INFORMATION PROVIDED:
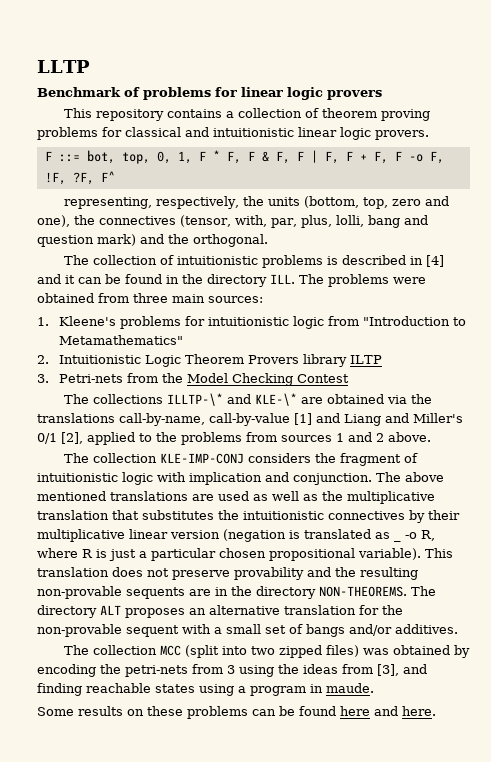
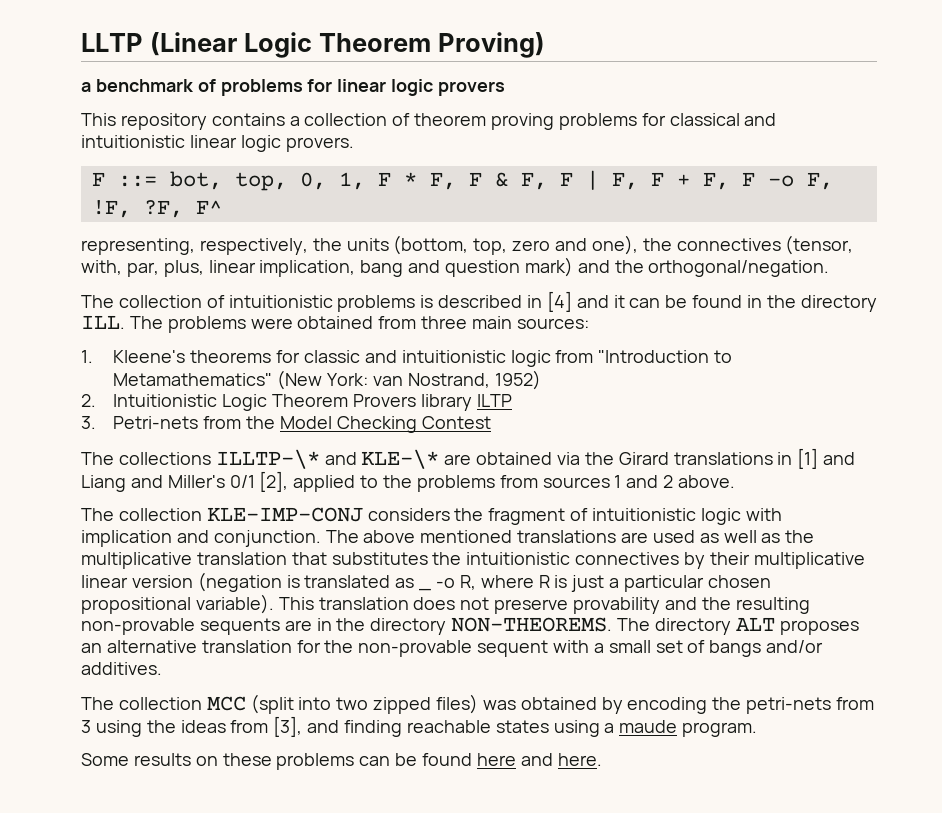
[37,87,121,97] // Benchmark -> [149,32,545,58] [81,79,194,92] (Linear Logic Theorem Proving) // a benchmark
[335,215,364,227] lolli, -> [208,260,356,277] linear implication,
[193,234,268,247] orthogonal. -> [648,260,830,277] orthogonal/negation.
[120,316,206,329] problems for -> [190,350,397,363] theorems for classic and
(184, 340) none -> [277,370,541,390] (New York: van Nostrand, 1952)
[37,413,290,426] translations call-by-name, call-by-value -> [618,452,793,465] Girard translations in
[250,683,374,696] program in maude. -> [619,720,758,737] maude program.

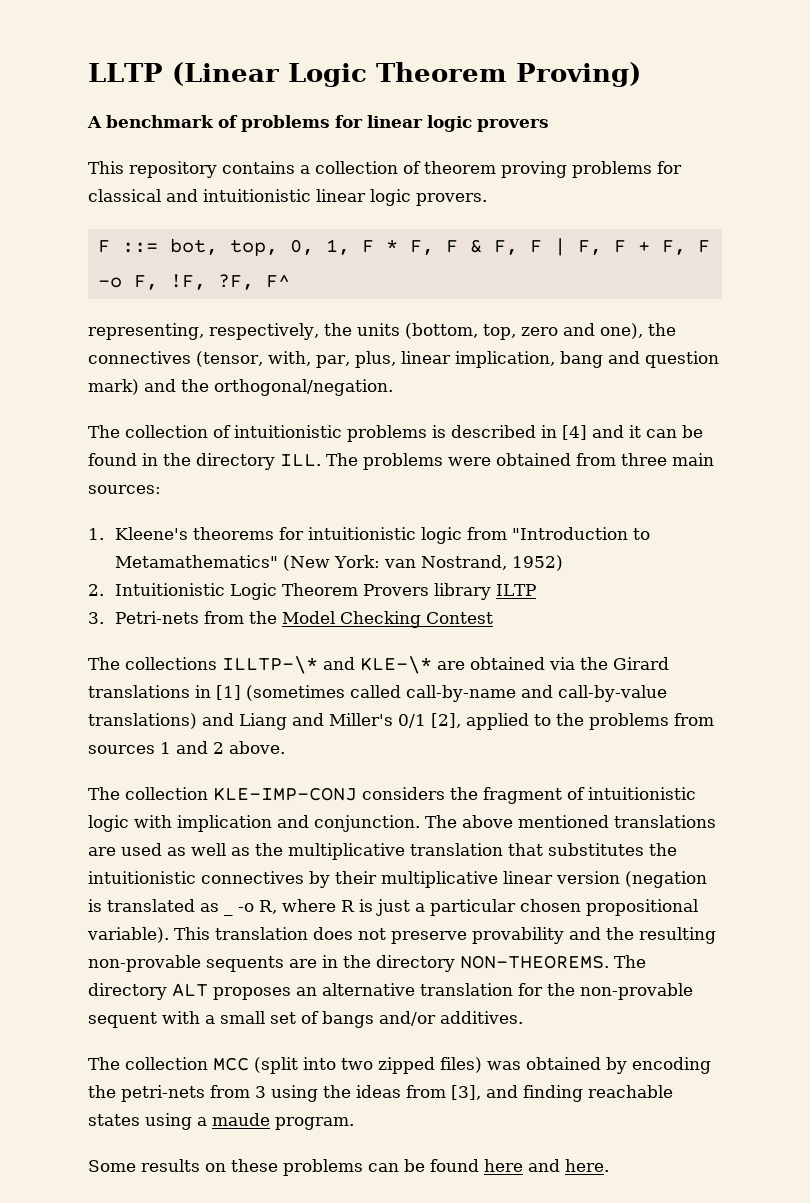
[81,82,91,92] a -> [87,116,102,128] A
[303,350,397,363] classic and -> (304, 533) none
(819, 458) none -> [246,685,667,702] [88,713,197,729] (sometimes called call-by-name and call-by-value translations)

EXERCISE DESCRIPTION: When you copy the entries above, reproduce each line exactly and leave out any pictures.

RESPONSE:
[37,87,121,97] // Benchmark -> [149,32,545,58] [81,79,194,92] (Linear Logic Theorem Proving) // a benchmark
[335,215,364,227] lolli, -> [208,260,356,277] linear implication,
[193,234,268,247] orthogonal. -> [648,260,830,277] orthogonal/negation.
[120,316,206,329] problems for -> [190,350,397,363] theorems for classic and
(184, 340) none -> [277,370,541,390] (New York: van Nostrand, 1952)
[37,413,290,426] translations call-by-name, call-by-value -> [618,452,793,465] Girard translations in
[250,683,374,696] program in maude. -> [619,720,758,737] maude program.

[81,82,91,92] a -> [87,116,102,128] A
[303,350,397,363] classic and -> (304, 533) none
(819, 458) none -> [246,685,667,702] [88,713,197,729] (sometimes called call-by-name and call-by-value translations)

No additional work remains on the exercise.